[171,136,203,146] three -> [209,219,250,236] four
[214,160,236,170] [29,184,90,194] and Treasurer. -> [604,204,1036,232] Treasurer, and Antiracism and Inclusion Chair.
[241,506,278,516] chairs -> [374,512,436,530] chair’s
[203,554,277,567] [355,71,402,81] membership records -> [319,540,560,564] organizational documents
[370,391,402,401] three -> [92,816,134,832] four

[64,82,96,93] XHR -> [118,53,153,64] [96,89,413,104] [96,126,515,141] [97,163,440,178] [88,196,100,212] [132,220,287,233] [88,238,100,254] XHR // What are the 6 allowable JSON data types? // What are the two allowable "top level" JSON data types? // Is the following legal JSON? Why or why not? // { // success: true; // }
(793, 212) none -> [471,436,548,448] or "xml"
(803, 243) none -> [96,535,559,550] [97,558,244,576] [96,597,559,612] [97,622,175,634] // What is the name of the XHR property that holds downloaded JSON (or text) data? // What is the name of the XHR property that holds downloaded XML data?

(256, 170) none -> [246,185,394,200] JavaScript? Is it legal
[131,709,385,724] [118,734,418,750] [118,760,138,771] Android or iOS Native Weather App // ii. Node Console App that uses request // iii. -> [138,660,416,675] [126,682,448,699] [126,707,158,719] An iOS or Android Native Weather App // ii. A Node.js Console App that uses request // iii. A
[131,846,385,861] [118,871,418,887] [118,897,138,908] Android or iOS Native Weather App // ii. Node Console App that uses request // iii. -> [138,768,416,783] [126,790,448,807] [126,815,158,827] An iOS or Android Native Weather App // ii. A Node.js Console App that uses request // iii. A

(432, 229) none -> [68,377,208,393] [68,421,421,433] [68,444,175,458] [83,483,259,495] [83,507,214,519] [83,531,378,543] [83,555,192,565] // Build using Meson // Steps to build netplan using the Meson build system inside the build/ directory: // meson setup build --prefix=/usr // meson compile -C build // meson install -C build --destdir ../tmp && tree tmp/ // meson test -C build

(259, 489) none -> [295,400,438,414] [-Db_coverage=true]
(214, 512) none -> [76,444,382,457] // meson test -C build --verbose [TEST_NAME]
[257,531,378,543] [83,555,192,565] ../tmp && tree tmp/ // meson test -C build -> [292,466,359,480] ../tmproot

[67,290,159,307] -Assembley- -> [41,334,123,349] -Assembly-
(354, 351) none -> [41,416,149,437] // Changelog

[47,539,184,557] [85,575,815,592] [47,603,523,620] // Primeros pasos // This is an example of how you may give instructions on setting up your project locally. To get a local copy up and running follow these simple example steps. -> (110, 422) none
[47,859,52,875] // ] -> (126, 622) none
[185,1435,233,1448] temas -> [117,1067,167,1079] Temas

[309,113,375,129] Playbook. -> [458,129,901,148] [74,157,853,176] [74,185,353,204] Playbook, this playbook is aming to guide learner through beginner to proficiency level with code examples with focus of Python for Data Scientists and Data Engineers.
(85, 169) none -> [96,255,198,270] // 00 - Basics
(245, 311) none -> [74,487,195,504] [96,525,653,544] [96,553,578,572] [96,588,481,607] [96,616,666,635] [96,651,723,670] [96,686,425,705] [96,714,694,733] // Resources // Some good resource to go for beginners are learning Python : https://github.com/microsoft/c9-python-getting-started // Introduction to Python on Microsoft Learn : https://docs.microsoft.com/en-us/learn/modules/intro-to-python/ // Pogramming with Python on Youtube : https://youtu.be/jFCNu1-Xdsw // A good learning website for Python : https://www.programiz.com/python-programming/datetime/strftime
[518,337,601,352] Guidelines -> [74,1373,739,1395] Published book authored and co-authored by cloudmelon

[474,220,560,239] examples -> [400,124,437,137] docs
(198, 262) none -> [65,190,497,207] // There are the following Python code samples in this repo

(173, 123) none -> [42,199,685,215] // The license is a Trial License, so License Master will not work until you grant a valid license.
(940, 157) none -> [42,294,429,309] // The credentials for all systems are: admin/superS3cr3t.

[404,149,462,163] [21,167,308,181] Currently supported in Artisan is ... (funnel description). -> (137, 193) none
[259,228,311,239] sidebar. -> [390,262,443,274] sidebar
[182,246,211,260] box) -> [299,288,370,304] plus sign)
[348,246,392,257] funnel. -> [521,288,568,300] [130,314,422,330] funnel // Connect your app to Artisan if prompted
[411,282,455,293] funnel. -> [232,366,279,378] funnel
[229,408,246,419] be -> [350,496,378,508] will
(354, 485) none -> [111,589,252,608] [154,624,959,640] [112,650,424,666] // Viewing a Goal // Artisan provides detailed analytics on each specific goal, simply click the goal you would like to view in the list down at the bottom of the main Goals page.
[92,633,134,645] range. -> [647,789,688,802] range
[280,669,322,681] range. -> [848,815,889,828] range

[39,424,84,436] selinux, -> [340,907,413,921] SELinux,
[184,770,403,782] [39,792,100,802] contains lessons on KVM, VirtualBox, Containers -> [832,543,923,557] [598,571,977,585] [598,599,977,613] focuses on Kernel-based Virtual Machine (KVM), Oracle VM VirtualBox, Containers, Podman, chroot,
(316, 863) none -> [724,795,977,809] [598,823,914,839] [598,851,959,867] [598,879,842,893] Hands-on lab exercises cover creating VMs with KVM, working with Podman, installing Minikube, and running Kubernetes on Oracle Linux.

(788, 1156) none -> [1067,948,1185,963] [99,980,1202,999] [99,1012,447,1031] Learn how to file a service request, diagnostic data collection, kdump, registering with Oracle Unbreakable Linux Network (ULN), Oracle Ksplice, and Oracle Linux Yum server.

#####

### Work to complete
Only lines with the word "that" are wanted; pull each of them from the records.

### Problem solution
(803, 243) none -> [96,535,559,550] [97,558,244,576] [96,597,559,612] [97,622,175,634] // What is the name of the XHR property that holds downloaded JSON (or text) data? // What is the name of the XHR property that holds downloaded XML data?
[131,709,385,724] [118,734,418,750] [118,760,138,771] Android or iOS Native Weather App // ii. Node Console App that uses request // iii. -> [138,660,416,675] [126,682,448,699] [126,707,158,719] An iOS or Android Native Weather App // ii. A Node.js Console App that uses request // iii. A
[131,846,385,861] [118,871,418,887] [118,897,138,908] Android or iOS Native Weather App // ii. Node Console App that uses request // iii. -> [138,768,416,783] [126,790,448,807] [126,815,158,827] An iOS or Android Native Weather App // ii. A Node.js Console App that uses request // iii. A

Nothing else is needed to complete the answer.